Score one for Edna, Meri thought. Her grandmother's sister had brought a spearmint plant to the funeral home, an explosion of tangled green tendrils that looked ridiculous amid the mums and roses and unnaturally pink carnations. But Gram would have loved the wild and weedy plant, even if Edna had stuck a ridiculous red bow on it. It was a real thing, a living thing, not a showy used-to-be thing that would wilt and go brown.

Meri sent a gardenia in a pot. Love, peace and healing.

But now it all was behind her -- black dresses and visitations and that sad dry grass at the cemetery -- and she was headed home, back to Boston, back to the crisp comfort of a real fall. She looked forward to sweaters again, to breathing air that wasn't heavy with moisture. To her book club, which was doing The Left Hand of Darkness at the new tea shop. And to her altar -- she missed her crystals and her candles and her tarot cards. It was a relief to wear her pentacle untucked from her blouse again, silver against her skin, obvious once more. She traced a finger over its contours.
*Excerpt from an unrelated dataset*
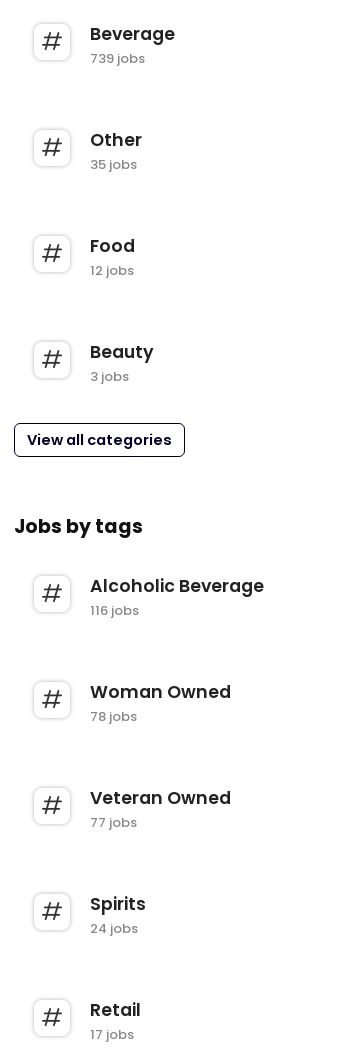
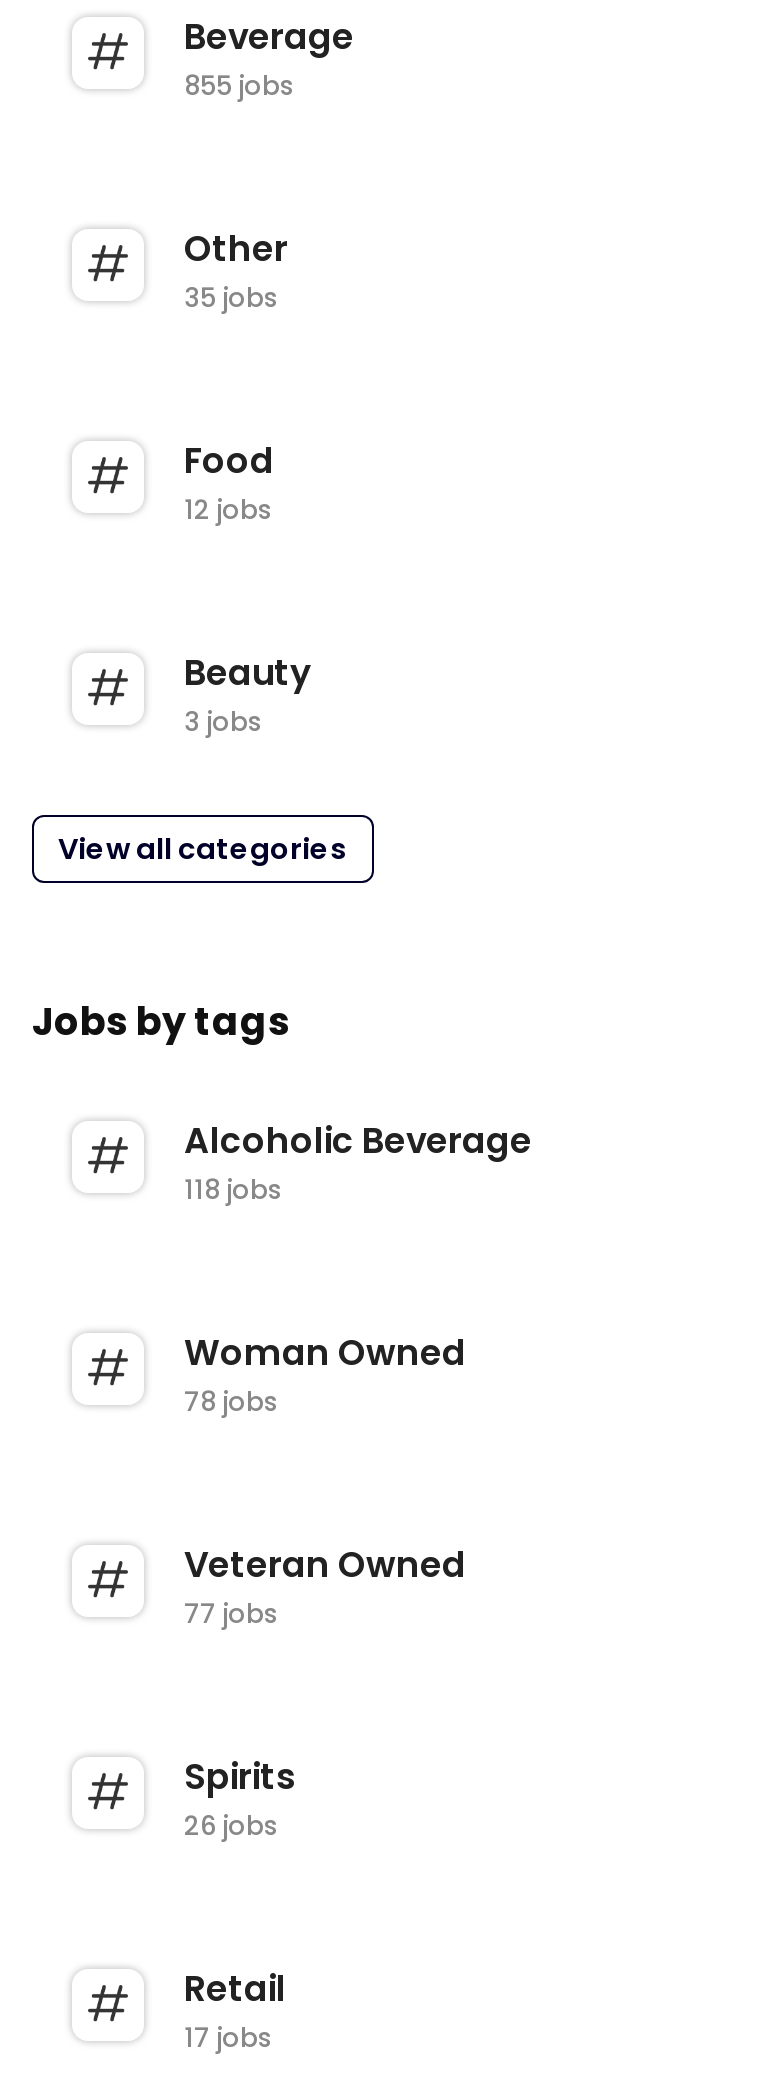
[90,49,145,68] 739 jobs -> [184,67,294,105] 855 jobs
[90,601,139,620] 116 jobs -> [184,1171,282,1209] 118 jobs
[90,919,138,938] 24 jobs -> [184,1807,278,1845] 26 jobs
So why did she have this tender achy spot, just below her breastbone, when she thought of home receding behind her? She rubbed the spot with her fingers, but it didn't abate. Squash casserole, she told herself. Too much Velveeta in it, which she shouldn't have had, not on top of the fried chicken and biscuits, not with such copious amounts of sweet tea.

Heartburn, she decided. Pure and simple.

Back in her apartment once again, she sat down her suitcase and stood in the dark. Such a relief, her apartment. All hers, all quiet. Tasteful and elegant, as befitting a newly hired English professor at a suddenly interesting university that US News and World report called "emerging." Well, soon enough anyway, she reminded herself, once spring semester started. Less than three months left to plan, to buy clothes, to finish decorating the large-ish closet that was to be her office . . .

She took a deep breath. There was time. Plenty of time.

The phone rang, startling her. Her palms tingled. She frowned and shook them violently, as if they'd fallen asleep, and picked up the telephone.

It was her mother. "You'd best get yourself back here," she said. "Your Aunt Edna's done gone off the deep end."